All Products
Search
Document Center

Elastic Compute Service:Test the IOPS performance of an ESSD

Last Updated:Dec 23, 2024

Alibaba Cloud Enterprise SSDs (ESSDs) use 25 Gigabit Ethernet and Remote Direct Memory Access (RDMA) technologies to deliver up to 1,000,000 random read/write IOPS per disk and reduce one-way latency. This topic describes how to test the IOPS performance of a raw ESSD based on the test conditions that are described in the following section.

Test conditions

  • Test tool: Use flexible I/O tester (fio).

    Note

    fio is an open source, powerful I/O performance benchmarking tool that can test the performance metrics of block storage devices, such as random read and write operations and sequential read and write operations.

  • Instance type: We recommend that you use the ecs.g7se.32xlarge instance type. For information about the instance type, see General-purpose instance families (g series).

  • Image: Use a later version of a Linux public image provided by Alibaba Cloud. In the following examples, Alibaba Cloud Linux 3 is used.

    Note

    Test results show that ESSDs may not achieve the expected IOPS performance in specific Linux distribution images. We recommend that you attach ESSDs to Elastic Compute Service (ECS) instances that use Alibaba Cloud Linux 3 images.

  • ESSD:

    • Tests on raw disks help you obtain real disk performance. We recommend that you use the fio tool to test the IOPS performance of a raw disk.

    • We recommend that you use an ESSD at performance level 3 (PL3 ESSD). For more information about ESSDs, see ESSDs.

    Important
    • Tests on raw disks help you obtain real block storage performance. If a block storage device contains partitions, file systems, and data, direct use of the fio tool may cause exceptions on the file systems and result in data loss. To prevent the preceding issues, we recommend that you create snapshots for the block storage devices that you want to test to back up disk data before you use the fio tool to test the devices. For more information, see Create a snapshot.

    • To prevent data loss, we recommend that you do not use the system disk on which the operating system resides or a data disk that contains data as the test object. We recommend that you use the fio tool to test the performance of new empty data disks.

    • Performance test results are obtained in a test environment and are only for reference.

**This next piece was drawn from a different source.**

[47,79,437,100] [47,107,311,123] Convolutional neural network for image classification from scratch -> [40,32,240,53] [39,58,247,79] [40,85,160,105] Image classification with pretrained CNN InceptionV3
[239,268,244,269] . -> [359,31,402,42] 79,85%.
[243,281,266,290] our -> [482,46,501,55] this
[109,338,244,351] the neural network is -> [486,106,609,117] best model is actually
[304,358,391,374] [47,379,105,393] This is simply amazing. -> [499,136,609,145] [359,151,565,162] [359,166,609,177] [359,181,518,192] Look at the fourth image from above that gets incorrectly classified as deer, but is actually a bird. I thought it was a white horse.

In a production environment, the performance of cloud disks may vary due to factors such as the network environment and concurrency access.

Procedure

  1. Connect to an ECS instance.

    For more information, see Use Workbench to connect to a Linux instance over SSH.

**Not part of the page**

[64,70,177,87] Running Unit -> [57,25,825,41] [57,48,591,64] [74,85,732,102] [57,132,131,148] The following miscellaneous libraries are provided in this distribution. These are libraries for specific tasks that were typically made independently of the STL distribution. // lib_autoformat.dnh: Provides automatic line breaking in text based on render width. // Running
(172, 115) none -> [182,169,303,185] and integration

  2. Run the following command to query the names of block storage devices:

    sudo fdisk -lu

    截屏2024-12-05 09The preceding figure shows that the instance has three block storage devices: the system disk named /dev/vda and two data disks named /dev/vdb and /dev/vdc.

  3. Run the following command to query whether partitions and file systems exist on the block storage devices:

    sudo blkid

    截屏2024-12-05 09The preceding figure shows that the block storage devices named /dev/vda and /dev/vdb have partitions and file systems. The command output does not contain information about the block storage device named /dev/vdc, which indicates that the block storage device does not have partitions or file systems.

  4. Before you test the performance of the block storage devices, make sure that you back up the data that is stored on the devices to prevent data loss. For more information, see Create a snapshot.

    Note

    You are charged for snapshots. For information about the billing of snapshots, see Snapshots.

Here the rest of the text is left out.